実は開店以降、裏の賑わいと共に表のカフェ業が『UPO内で美味しい飯屋ランキング』のトップ争いをすることになるのだが、それはまた別の話。
【ユキセナ藜でちょっとえっちなSS】
ことの発端は、空さんがうちに泊まりに来たことだった。高校に進学してから稀に起きるようになったのは、すでに沙織がそうだったから構わない。でも問題なのは、そのタイミングが重なったことだった。
「あ、とーくん一緒にお風呂入ろ?」
「なら、私も……」
でもって、沙織がふざけて言ったその言葉に空さんも乗ってきてしまったことが、最大級の問題だった。普段なら冗談で流せるそれが、空さんの対抗心によって現実化する。してしまう。
「えー、あー、不純異性交遊になるし、流石にマズイでしょ」
「私は水着持ってきてるし」
「実は、私も」
「なんでそんな、準備いいんですか……」
何故このタイミングで持ってきている……あ、いや、そういえば今日はプールあったっけ。そこから逆算するに、これは計画的な犯行で間違いない。計ったなぁ!
「いや、でも、3人で入れるほどうちの風呂は広くないじゃん。物理的に無理だって無理」
「なに言ってるのとーくん? ここのお風呂、昔からものすごく広いよね?」
「え?」
「私も、初めて来た時、びっくりした、です」
「あれぇ?」
何か記憶違いが起きている。額に手を当てて考えてみるけど、うちの風呂は至って一般的な風呂だったはずだ。断じて広いものではない。
「そんなに疑うなら、直接見て来たら?」
「そうだね、一応見てくる」
もし広かったら、一緒に風呂に入ることが出来ない言い訳が本当になくなってしまう。だからそんなことはない、そう思っていたのだが……
「うっわマジで広くなってる」
具体的に言うなら、アニメ版の○物語シリーズの風呂場並みに。そのくせ湯船はいつものサイズ。絶対におかしい。いやこれやっぱり空間捻じ曲がってるでしょ。
「ほらほら、大丈夫だから早く入ろ、とーくん」
「逃がさない、です」
「ファッ!?」
驚愕に固まっていると、いつの間にか両隣に水着に着替え済みの2人がいた。2人ともイベントで見たのと酷似した水着……というか、あのイベントの時そのものの格好をしていた。
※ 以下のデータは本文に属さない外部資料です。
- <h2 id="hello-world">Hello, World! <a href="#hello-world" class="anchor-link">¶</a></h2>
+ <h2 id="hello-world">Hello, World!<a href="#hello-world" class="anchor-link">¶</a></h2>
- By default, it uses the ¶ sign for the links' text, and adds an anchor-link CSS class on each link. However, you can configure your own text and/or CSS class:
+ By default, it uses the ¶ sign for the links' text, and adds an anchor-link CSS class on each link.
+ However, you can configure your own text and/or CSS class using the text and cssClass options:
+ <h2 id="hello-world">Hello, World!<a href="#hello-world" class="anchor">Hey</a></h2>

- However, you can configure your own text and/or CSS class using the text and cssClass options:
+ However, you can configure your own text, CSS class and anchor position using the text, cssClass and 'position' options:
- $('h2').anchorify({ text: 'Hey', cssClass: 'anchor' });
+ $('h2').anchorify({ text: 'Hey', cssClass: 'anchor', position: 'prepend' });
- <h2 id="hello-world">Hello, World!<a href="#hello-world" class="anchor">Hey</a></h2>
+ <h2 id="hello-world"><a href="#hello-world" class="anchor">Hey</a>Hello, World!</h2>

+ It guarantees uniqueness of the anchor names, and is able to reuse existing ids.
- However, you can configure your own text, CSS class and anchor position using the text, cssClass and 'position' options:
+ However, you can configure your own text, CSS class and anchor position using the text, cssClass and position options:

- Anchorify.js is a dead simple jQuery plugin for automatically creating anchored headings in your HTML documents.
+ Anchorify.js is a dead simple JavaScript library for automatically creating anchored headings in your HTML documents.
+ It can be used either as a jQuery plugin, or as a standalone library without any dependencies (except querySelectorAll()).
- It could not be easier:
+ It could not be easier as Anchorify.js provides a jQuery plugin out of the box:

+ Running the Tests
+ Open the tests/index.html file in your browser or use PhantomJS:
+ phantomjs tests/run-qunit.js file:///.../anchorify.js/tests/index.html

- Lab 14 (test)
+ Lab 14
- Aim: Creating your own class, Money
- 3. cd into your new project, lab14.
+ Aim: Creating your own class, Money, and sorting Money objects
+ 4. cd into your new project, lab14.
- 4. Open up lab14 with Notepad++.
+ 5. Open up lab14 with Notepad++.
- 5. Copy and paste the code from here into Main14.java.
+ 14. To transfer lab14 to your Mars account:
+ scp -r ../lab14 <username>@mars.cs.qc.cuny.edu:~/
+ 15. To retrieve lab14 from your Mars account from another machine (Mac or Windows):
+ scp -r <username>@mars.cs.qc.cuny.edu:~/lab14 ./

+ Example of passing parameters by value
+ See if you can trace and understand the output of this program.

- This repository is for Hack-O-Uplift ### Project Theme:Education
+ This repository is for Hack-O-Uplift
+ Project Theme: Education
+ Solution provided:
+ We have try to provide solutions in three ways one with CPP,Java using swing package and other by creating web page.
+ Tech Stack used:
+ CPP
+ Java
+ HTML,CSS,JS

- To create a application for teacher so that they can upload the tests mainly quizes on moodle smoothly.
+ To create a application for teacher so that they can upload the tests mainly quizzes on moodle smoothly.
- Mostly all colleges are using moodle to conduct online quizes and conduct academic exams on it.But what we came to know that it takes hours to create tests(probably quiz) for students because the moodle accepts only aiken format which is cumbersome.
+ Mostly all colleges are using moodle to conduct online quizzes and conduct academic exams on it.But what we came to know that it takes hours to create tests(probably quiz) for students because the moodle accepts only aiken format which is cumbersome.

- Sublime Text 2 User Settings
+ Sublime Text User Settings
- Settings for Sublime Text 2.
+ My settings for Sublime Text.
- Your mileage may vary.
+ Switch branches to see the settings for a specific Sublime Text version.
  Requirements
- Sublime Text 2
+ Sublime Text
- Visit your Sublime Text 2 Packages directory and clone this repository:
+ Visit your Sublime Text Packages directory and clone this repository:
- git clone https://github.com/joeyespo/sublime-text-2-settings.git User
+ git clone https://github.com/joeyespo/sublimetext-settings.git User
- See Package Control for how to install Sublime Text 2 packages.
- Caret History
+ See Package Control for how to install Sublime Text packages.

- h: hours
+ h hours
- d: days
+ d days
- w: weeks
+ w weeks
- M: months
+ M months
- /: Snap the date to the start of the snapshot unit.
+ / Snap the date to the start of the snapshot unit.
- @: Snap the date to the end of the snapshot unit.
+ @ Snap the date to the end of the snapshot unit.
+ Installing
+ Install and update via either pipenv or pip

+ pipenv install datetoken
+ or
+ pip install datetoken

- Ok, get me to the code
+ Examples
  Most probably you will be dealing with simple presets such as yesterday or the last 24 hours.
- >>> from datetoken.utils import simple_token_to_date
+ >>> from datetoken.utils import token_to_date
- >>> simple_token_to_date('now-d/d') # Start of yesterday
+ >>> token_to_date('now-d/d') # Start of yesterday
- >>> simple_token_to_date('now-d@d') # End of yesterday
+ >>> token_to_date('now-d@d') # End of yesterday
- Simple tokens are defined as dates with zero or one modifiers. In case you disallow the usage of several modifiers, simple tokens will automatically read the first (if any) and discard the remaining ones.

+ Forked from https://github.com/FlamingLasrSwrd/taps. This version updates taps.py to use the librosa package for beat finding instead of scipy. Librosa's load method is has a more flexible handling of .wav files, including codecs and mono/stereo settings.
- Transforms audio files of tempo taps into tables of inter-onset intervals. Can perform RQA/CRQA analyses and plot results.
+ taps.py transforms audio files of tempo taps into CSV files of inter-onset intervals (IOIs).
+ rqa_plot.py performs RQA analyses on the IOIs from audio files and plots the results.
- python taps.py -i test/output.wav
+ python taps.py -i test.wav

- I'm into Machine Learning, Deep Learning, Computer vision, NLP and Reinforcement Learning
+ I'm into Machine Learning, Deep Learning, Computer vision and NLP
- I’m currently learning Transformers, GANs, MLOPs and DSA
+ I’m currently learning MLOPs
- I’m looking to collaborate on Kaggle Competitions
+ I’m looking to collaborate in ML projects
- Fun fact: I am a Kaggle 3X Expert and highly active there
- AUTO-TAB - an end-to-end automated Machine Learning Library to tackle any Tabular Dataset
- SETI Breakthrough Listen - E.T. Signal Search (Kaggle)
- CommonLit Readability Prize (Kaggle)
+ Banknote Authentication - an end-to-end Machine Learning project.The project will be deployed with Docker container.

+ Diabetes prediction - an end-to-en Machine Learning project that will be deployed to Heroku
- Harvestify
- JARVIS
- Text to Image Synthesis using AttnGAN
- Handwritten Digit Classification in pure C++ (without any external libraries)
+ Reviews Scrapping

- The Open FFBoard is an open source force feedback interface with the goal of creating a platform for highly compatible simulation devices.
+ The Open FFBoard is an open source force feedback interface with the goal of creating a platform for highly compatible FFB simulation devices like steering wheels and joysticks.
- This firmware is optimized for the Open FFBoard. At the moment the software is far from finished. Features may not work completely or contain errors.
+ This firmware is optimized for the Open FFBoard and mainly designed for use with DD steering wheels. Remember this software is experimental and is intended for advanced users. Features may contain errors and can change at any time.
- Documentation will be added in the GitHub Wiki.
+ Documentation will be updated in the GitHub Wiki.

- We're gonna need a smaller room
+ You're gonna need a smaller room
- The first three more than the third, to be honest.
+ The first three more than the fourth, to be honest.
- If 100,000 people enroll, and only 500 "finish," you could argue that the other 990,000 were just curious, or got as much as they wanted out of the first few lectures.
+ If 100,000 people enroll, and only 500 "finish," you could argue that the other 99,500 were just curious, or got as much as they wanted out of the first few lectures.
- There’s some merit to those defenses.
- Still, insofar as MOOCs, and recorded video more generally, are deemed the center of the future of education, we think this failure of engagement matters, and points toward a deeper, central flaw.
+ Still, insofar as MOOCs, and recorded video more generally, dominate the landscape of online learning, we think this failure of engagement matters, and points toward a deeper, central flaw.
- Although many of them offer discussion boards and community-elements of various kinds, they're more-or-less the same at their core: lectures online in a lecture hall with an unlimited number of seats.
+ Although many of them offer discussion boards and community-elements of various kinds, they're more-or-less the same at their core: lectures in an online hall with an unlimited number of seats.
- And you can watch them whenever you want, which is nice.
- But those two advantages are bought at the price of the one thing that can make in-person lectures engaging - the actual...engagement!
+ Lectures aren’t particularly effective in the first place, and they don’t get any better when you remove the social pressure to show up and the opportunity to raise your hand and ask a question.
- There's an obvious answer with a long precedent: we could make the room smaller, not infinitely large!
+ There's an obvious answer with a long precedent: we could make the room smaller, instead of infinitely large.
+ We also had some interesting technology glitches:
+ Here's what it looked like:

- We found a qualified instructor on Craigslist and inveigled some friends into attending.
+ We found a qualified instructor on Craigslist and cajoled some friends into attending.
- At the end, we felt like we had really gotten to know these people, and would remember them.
目のやり場に困る肌色の多さと、掴まれた手から伝わる柔らかさがヤバイ。
「とーくんが頼むなら、前だって洗ってあげるよ?」
「恥ずかしい、です、けど。もし、そう言って、くれるなら……」
あっ(察し)このまま風呂に入ったら確実に喰われる未来が見えた。サンキューモナド。サンキューシュルク。某大乱闘叩き込み兄弟達でも助かってます。
「捕まってたまるか!」
そう思って駆け出す。そのままいつものように、加速紋章を使おうとして……ゲーム内じゃないのにそれが出現した。
「は?」
しかも真っ当に作用した。
何てことだ……射出された体は止まらない、加速する! そうして何故かそこにあったステンドグラスを突き破りアイキャンフライ。飛び出した先は崖だった。
「はぁッ!?」
あまりの意味不明さに叫びつつ、唐突な落下する感覚に襲われた。その時、脳裏に電流が走る。ああつまり、この支離滅裂なコレは──
「……夢か、やっぱり」
地面に叩きつけられる直前、目が覚めた。
見慣れた天井だ。あの事件以降、沙織に加え空さんが泊まりに来ることも増えたから、微妙に女の子の匂いが混じるようになってしまった自室だ。
「んぅ……とーくんのえっち……」
「確かに、あんな夢を見てる辺りそうかもな……」
いつも通りベッドに潜り込んできていた沙織の寝言に、思わずそう呟いた。欲求不満なのかもしれない。ビルの資材は腐るほどあるし、今度また第四の街……は無理だから、第五の街でも爆破しよう。事前にアナウンスしてからだけど。
そんなことを考えながらスマホを見れば、時刻は既に午前4時過ぎを示していた。
「ご飯作ろう……」
お弁当も、一応沙織の分まで作るか。昨日そんな話は聞いてないし、どうせ持って行くだろうから。
「ん、やぁ……」
「はいはい」
抱き枕にされていた腕を引き抜き、ベッドから降りる。その後、なんか不満そうな顔をしていたので、軽く頭を撫でてから毛布をかけ直した。
「ご飯……作る前に、軽くランニングしてこよう。うん。そうしよう」
さっきの夢を見る前に、もっと過激な夢を見ていた気がする。そのせいか、なんというか、男子特有のムラっとした感じがするのだ。そういう時は、全力で走って雑念ごと吹き飛ばすのが一番である。
「あー……起きた時いないとアレだし、書き置きしとくか」
1時間もかからないとは思うけど。『ランニングに行ってきます』くらい書いておけば問題ないだろう。
「行ってきます」
そうして俺は、日も昇り切らない街中に駆け出した。
作者はスマブラクソ雑魚ナメクジ勢です。